# Puppy Hates Going Outside



## novagir18 (Dec 10, 2007)

I can't get him to walk anywhere before he starts crying and trying to pull me back in the house. I've tried pulling him (that didn't work obviously), coaxing him with treats (it got him about one block), carrying him. Nothing seems to get this puppy to go around the block for a walk. I don't know if he's scared, doesn't want to be active, or is just defiant? Any advice?


----------



## Westhighlander (Sep 28, 2007)

Looks like you coddle your dog from that picture. A dog that size can not pull you home. So if he starts pulling just stop and don't move until he gives you some slack. How old is this puppy? Have you tried to practice at home first? 

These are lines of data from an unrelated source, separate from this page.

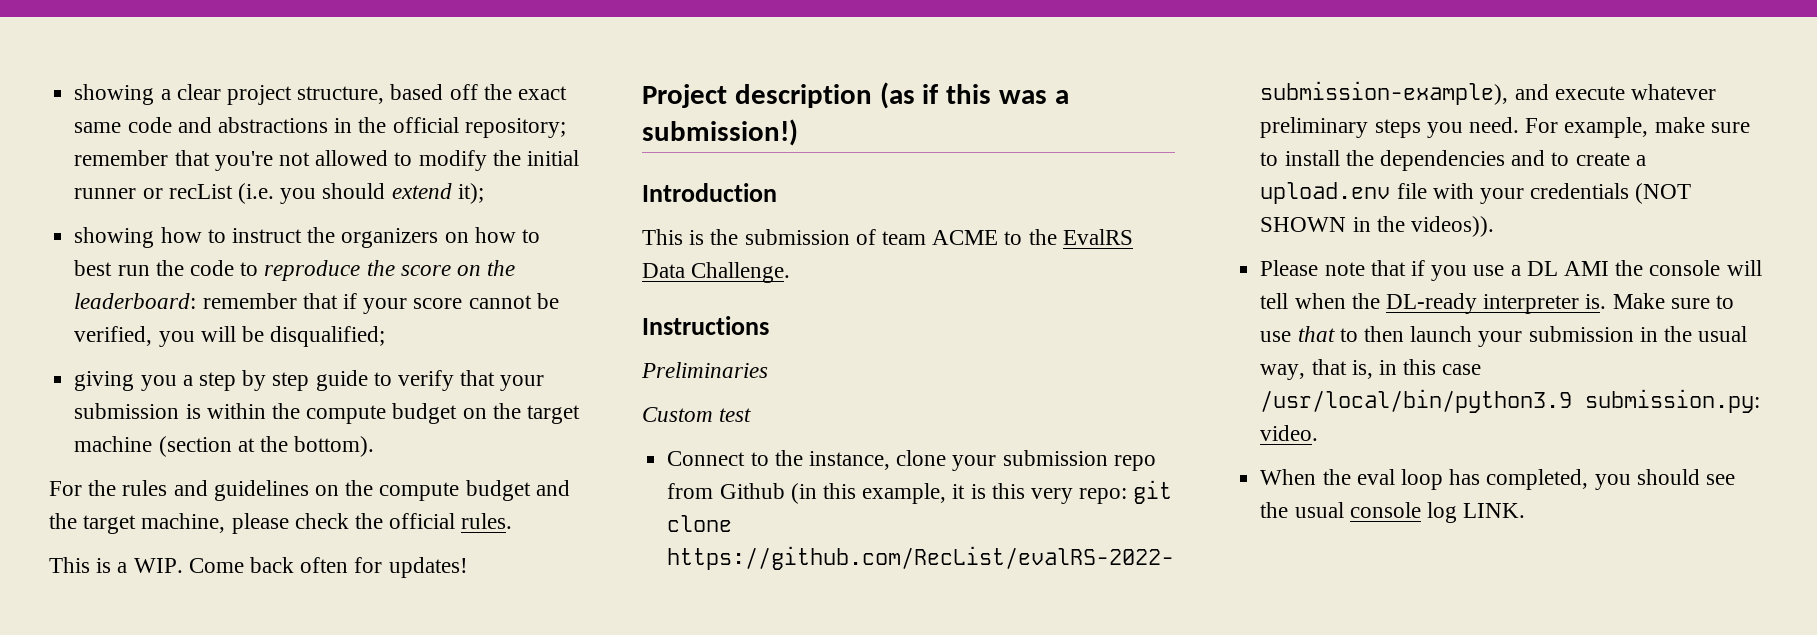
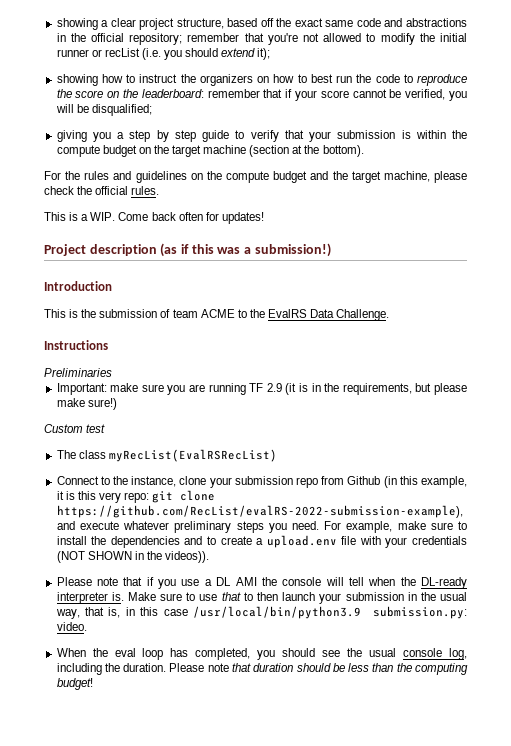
(768, 370) none -> [56,383,468,395] [56,398,117,410] // Important: make sure you are running TF 2.9 (it is in the requirements, but please make sure!)
(752, 415) none -> [56,449,277,462] // The class myRecList(EvalRSRecList)
[1426,502,1526,523] log LINK. -> [448,648,467,660] [56,663,468,675] [56,678,93,690] log, including the duration. Please note that duration should be less than the computing budget!

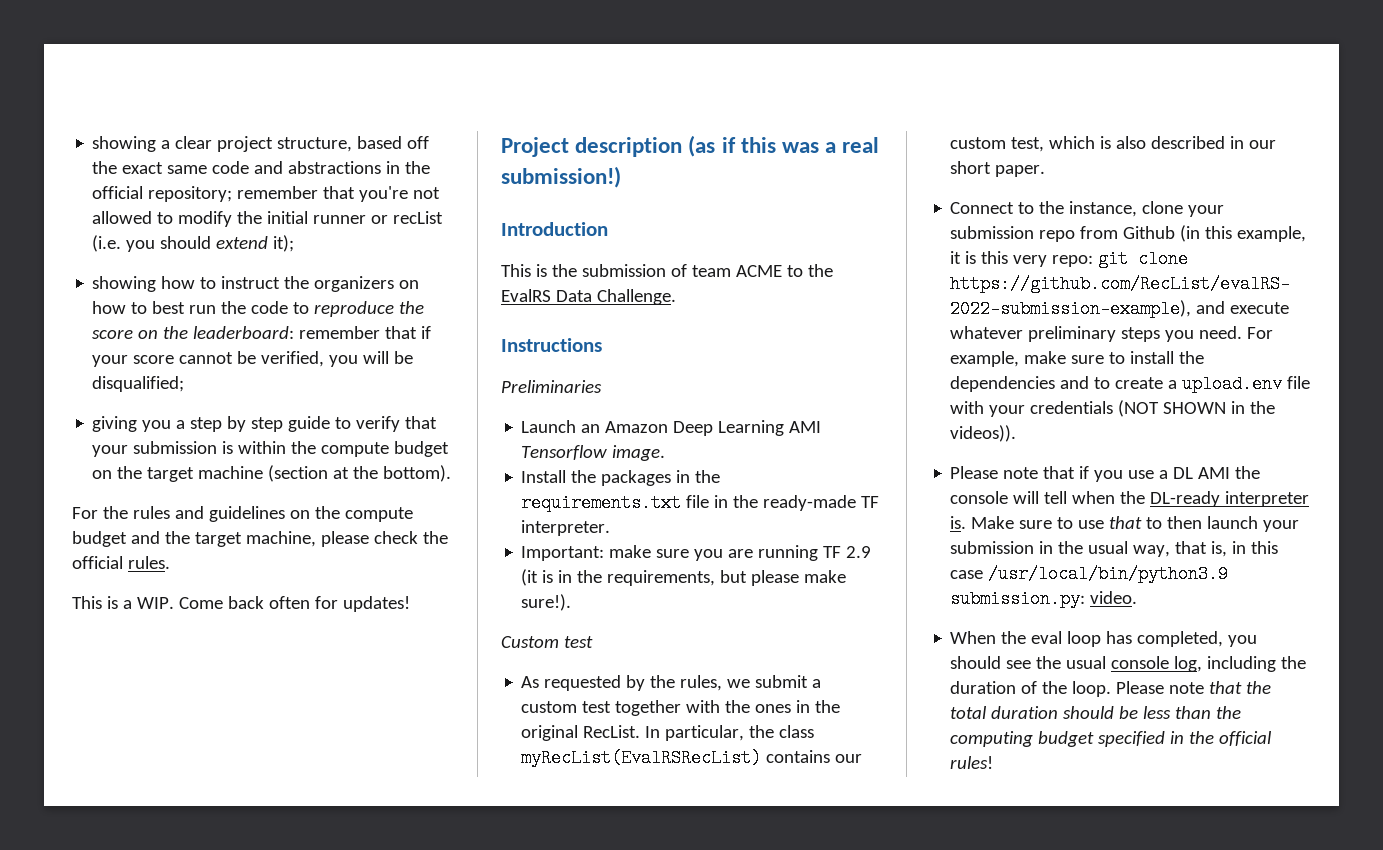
(251, 250) none -> [842,137,880,153] real
(112, 372) none -> [521,420,822,436] [521,445,666,461] [521,470,721,486] [521,494,880,512] [521,520,611,536] // Launch an Amazon Deep Learning AMI Tensorflow image. // Install the packages in the requirements.txt file in the ready-made TF interpreter.
[87,398,117,410] sure!) -> [521,594,572,611] sure!).
[56,449,277,462] The class myRecList(EvalRSRecList) -> [521,675,822,691] [521,700,841,716] [521,725,815,741] [521,749,863,767] [950,136,1277,152] [950,161,1046,177] As requested by the rules, we submit a custom test together with the ones in the original RecList. In particular, the class myRecList(EvalRSRecList) contains our custom test, which is also described in our short paper.
[123,663,252,672] duration. Please note that -> [950,681,1272,697] [950,706,988,719] duration of the loop. Please note that the total
[56,678,93,690] budget! -> [1038,731,1273,747] [950,756,994,769] budget specified in the official rules!

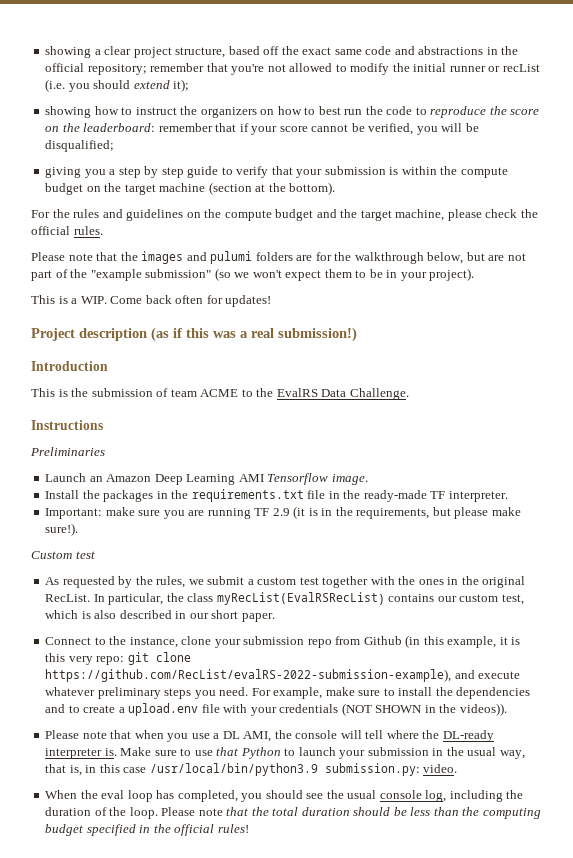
(170, 562) none -> [31,251,526,264] [31,268,475,281] // Please note that the images and pulumi folders are for the walkthrough below, but are not part of the "example submission" (so we won't expect them to be in your project).
[1079,466,1090,479] if -> [134,730,164,739] when
[1198,467,1231,479] AMI -> [243,731,272,742] AMI,
[1072,491,1116,504] when -> [386,730,419,739] where
[1146,516,1203,529] to then -> [240,747,296,759] Python to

Do not carry your dog if it stops moving. Keep the leash tight but don't yank him, eventually he will start moving - could take up to a few minutes at first as soon as he walks give him a treat.


----------



## novagir18 (Dec 10, 2007)

No, we really don't coddle him at all. We don't pick him up if he's scared, we try not to play into his fears. Yes, he can't physically drag me, but he pulls until his collar tightes (he wears a harness) and it sounds like he can't breathe. I don't want to traumatize him by literally dragging the entire way.


----------



## ScoobyDoo (Oct 31, 2008)

Give him a free space. Don't force him to walk. If it is a puppy, he may be scared of the other dogs or the environment. He will start going as he gets introduced with the environment.


----------



## Dakota Spirit (Jul 31, 2007)

My advice would be to take this in steps. Rather then setting out trying to go a whole block at a time, scale back to a much shorter distance. First determine what distance your pup will go before essentially losing interest in the walking. Once you have this figured out, do not walk past that point. When you take him out, walk the short distance and praise/treat him heavily for making it without incident (pulling you pack toward home, refusing to move, etc.) Repeat this several times over the next couple walks/training sessions. 

Once he begins to grow comfortable with the short distance you are going, you can then begin to slowly increase the length of the walk and time before he gets the treats or praise. Eventually, as your pup becomes acclimated to the atmosphere, you should be able to phase out the treats and enjoy long regular walks as you normally would.

The main point to remember is simply to take things SLOW. Give your puppy time to become comfortable with the first step before moving on to the next, and the next, and so on.


----------



## DrewBud (Sep 25, 2008)

I agree with Dakota Spirit...i just went through the same thing with Zoe the first week I had her.

I had to take her from my apartment and across a parking lot to get to a grass area to do her business. At first I would carry her over there since she was so young. Then I would make her walk out to the grass. She was really bright that she knew the grass was where she should go and would run out there as fast as I could keep up. She wouldn't walk back though. What I realized was that if she had been on a path before she was fine...as soon as that ended she was done.

I set a goal that each time we went out we would go a little bit further...even just a few steps. After a few days she was happily running out and back. 

When I wanted to take her on longer walks I brought a TON of treats and had to lure her each step of the way. A .25 mile walk at the park took us 2 hours the first time. After that she would get better each time. I also (for better or worse) started using a retractible leash so she could have a little freedom to run and explore to build up her confidence in her surroundings. 

Patience and baby steps should work while he learns where he is and gets his confidence up.


----------